Is the world's art market cooling down?
- Published
It is a rainy December evening in London and Sotheby's is holding one of its last major auctions of 2015 - a sale of works by Old Masters from the Renaissance era and works by British artists such as John Constable and Joseph Wright of Derby.
The bidding is slow and stuttering. "All that wait for nothing," mutters the auctioneer as a telephone bidder thinks long and hard about a making a higher offer before changing his mind.
Most works sell at the low end of their estimated price range. Constable's The Lock, for instance, fetches $13.5m (£9.1m) when it was estimated to sell for as much as $17.8m.
It is an oddly subdued end to the year, because the headlines in the media were suggesting that in 2015 the art market caught fire.
In May, Picasso's Les Femmes d'Alger, Version O, sold at Christie's in New York for $179.3m (£120.6m). Bidders in the auction room erupted in applause: it is the highest price ever paid for a work at auction.
Then, in November, a Chinese businessman paid $170.4m for Modigliani's Nu Couche (Reclining Nude) - the second-highest price ever fetched at auction.

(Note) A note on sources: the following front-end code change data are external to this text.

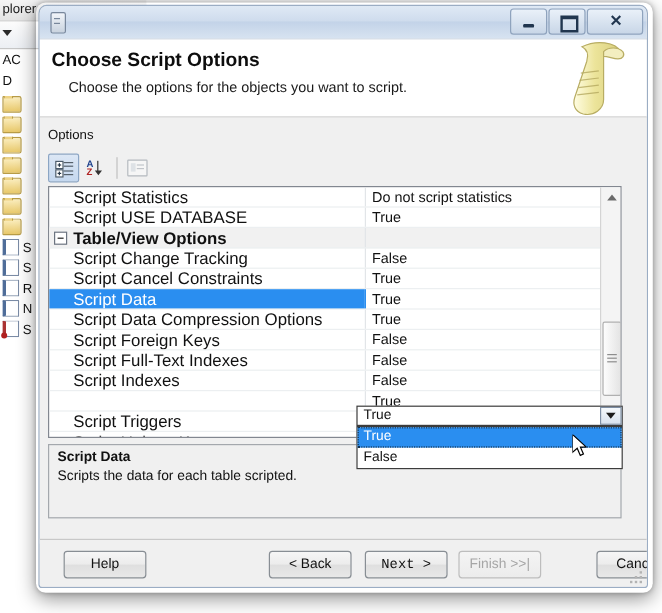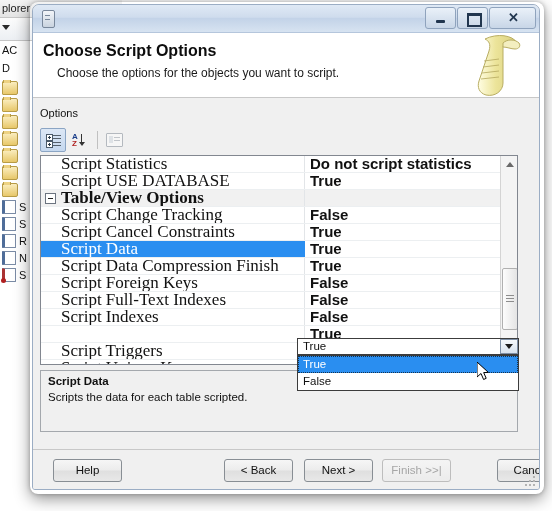"Script Statistics" .row .name { font-family: Liberation Serif, serif -> none; font-size: 17px -> 14px }
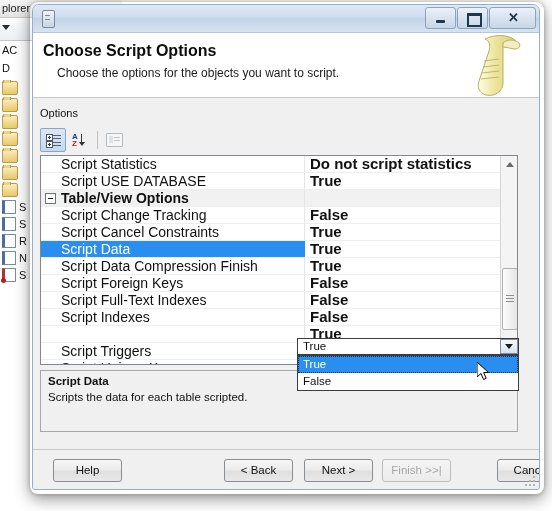"Do not script statistics" .row .val { font-size: 15px -> 12px; font-weight: bold -> none }
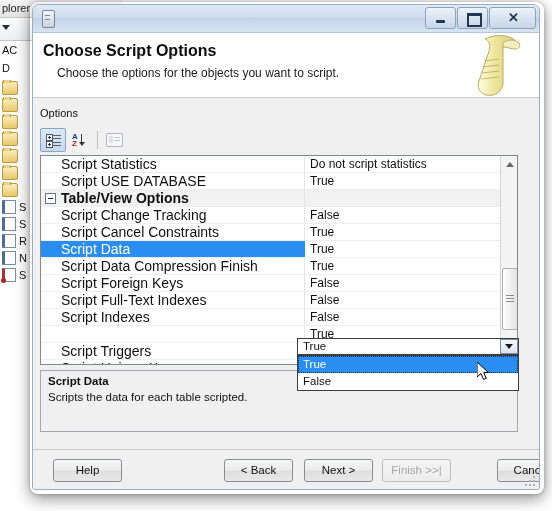"Script Data Compression Finish" div.name { text: Finish -> Options }
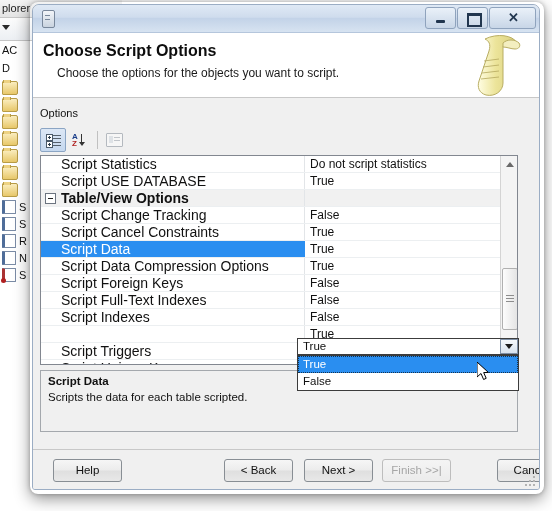"Next >" div.btn { font-family: none -> Liberation Mono, monospace }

However, 2015 also saw seen many auction flops. Claude Monet's Nympheas sold for $33.8m, well below its top estimate of $50m and Andy Warhol's Four Marilyns sold for $36m rather than the expected $40m.
It seems that many of the world's millionaires are now feeling worried about the future, and are opting to keep their wealth in cash.
This is particularly true of rich Chinese, who now make up a fifth of the world's buyers of art.
Turbulence on the Shanghai stock exchange in 2015, an economic slowdown and tough anti-corruption laws have persuaded many to stop splashing out on art.
"At the very, very top of the market - amongst billionaires who are really keen to get a great work by a really famous-name artist like Picasso - there is still a lot of competition", says Jane Morris, editor of The Art Newspaper, based in London.
"Once you go under that, where we're talking prices in the millions of dollars, people are feeling more squeezed.
"There's much less confidence in the Chinese market. The Russians are feeling much poorer. People in general are feeling poorer, and that has had an impact."
The biggest impact of all has been on the market for contemporary art, which had been booming for five years or more and where prices had been surging.
This autumn, Christie's made only $331.1m from its post-war and contemporary art sale. That is well below the $852.8m made from the same event in 2014.
And Christie's Asian 20th Century and contemporary auction, held in November in Hong Kong, made only $66m compared with $82m made at a similar event in 2014, and $121m in 2013.
People who buy art as an investment now appear to be switching away from contemporary art towards old masters and well-known painters from the 19th and 20th Centuries.
Works by "brand-name" artists such as Roy Lichtenstein, Paul Gauguin and Gustave Courbet all fetched record prices at auctions in 2015.
Many Chinese buyers, such as Liu Yiquin - who bought Modigliani's Nu Couche - are now buying Western art at auctions in London and New York rather than contemporary art in Hong Kong.
Art Basel Miami is an event held in December where people in past years, have spent millions of dollars on contemporary artworks within a few hours of the galleries opening for trade.
This year, said the organisers, people were much more circumspect and buying was far less frenzied.
Peter York, a London-based consultant on brands, fashion and the arts, says he is relieved that the market for contemporary art is now on the wane, because he thinks many artists have been oversold by art critics and commentators.
"People have been advised by curators: here's an upcoming person," he says. "They take the word of these curators that 'upcoming' means 'growing in value'.
"Once they stop believing in that, they follow their hearts. It's easier to see the joy in an old master, and you think: those are a solider asset class."
The biggest challenge of this cooling of the art market may be for the auction houses, such as Sotheby's, Christie's and Bonhams.
In the struggle to be the one which sells the most prestigious works, they often give the vendor a guaranteed price. If the bidders fail to reach that price, the auction house buys the work.
This has, arguably, artificially buoyed prices. However, if the art market continues to cool in 2016 and auction houses continue to underwrite the price of works, they may end up with a lot of unsold art in their vaults.